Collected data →
--------
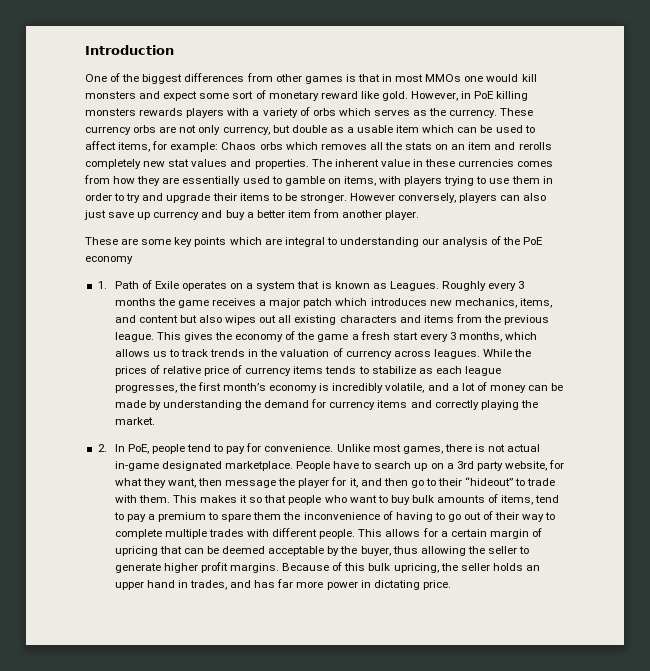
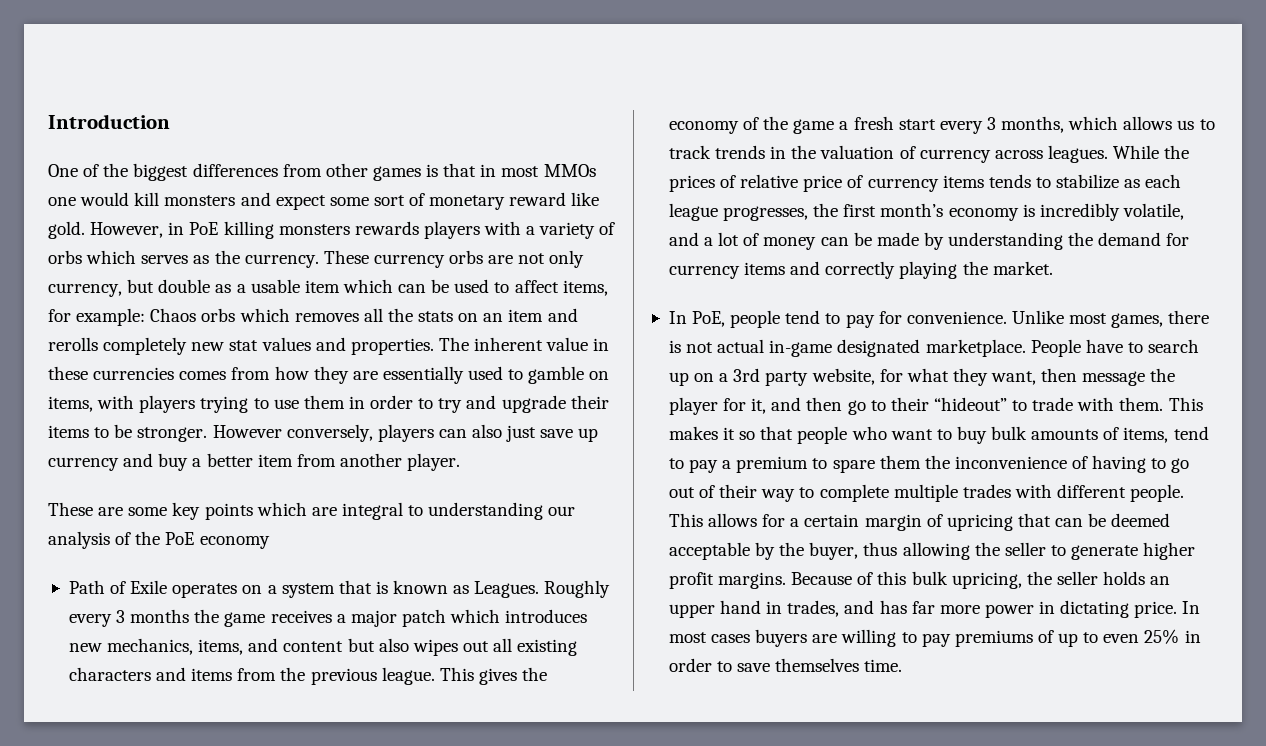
[97,281,107,289] 1. -> (270, 542) none
[97,444,107,452] 2. -> (1053, 268) none
(451, 585) none -> [1182,601,1201,614] [668,629,1201,647] [668,658,903,672] In most cases buyers are willing to pay premiums of up to even 25% in order to save themselves time.

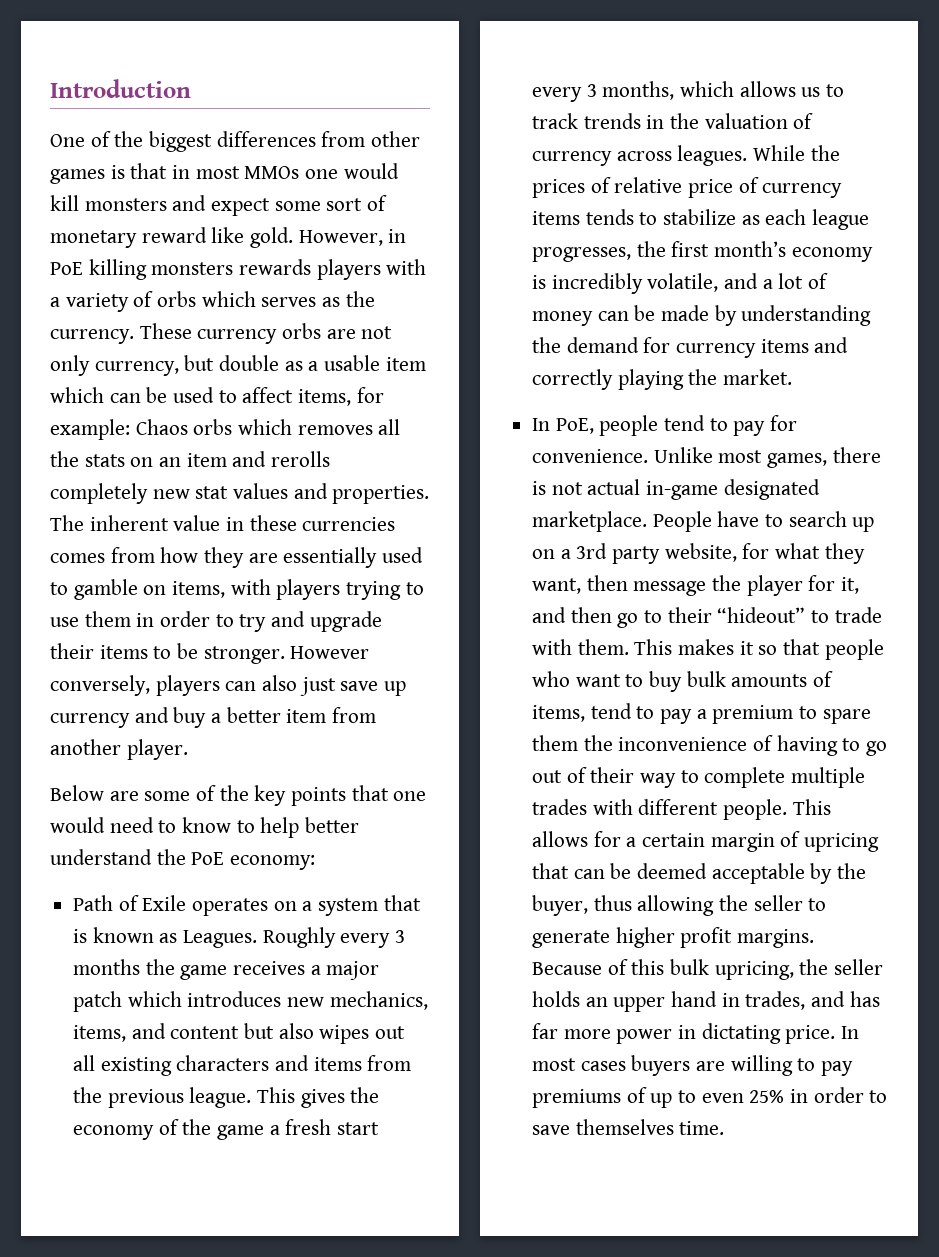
[48,502,93,516] These -> [50,785,104,801] Below
[172,502,576,520] [48,531,132,549] key points which are integral to understanding our analysis of -> [196,785,427,806] [50,817,360,838] [50,849,152,865] of the key points that one would need to know to help better understand
[199,536,270,549] economy -> [230,855,316,870] economy:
--------
EXERCISE INSTRUCTIONS →
Pictures must be left out. Repeat exactly the lines from the one containing "[97,444,107,452] 2. -> (1053, 268) none" through the final line of the data.

WORKED SOLUTION →
[97,444,107,452] 2. -> (1053, 268) none
(451, 585) none -> [1182,601,1201,614] [668,629,1201,647] [668,658,903,672] In most cases buyers are willing to pay premiums of up to even 25% in order to save themselves time.

[48,502,93,516] These -> [50,785,104,801] Below
[172,502,576,520] [48,531,132,549] key points which are integral to understanding our analysis of -> [196,785,427,806] [50,817,360,838] [50,849,152,865] of the key points that one would need to know to help better understand
[199,536,270,549] economy -> [230,855,316,870] economy:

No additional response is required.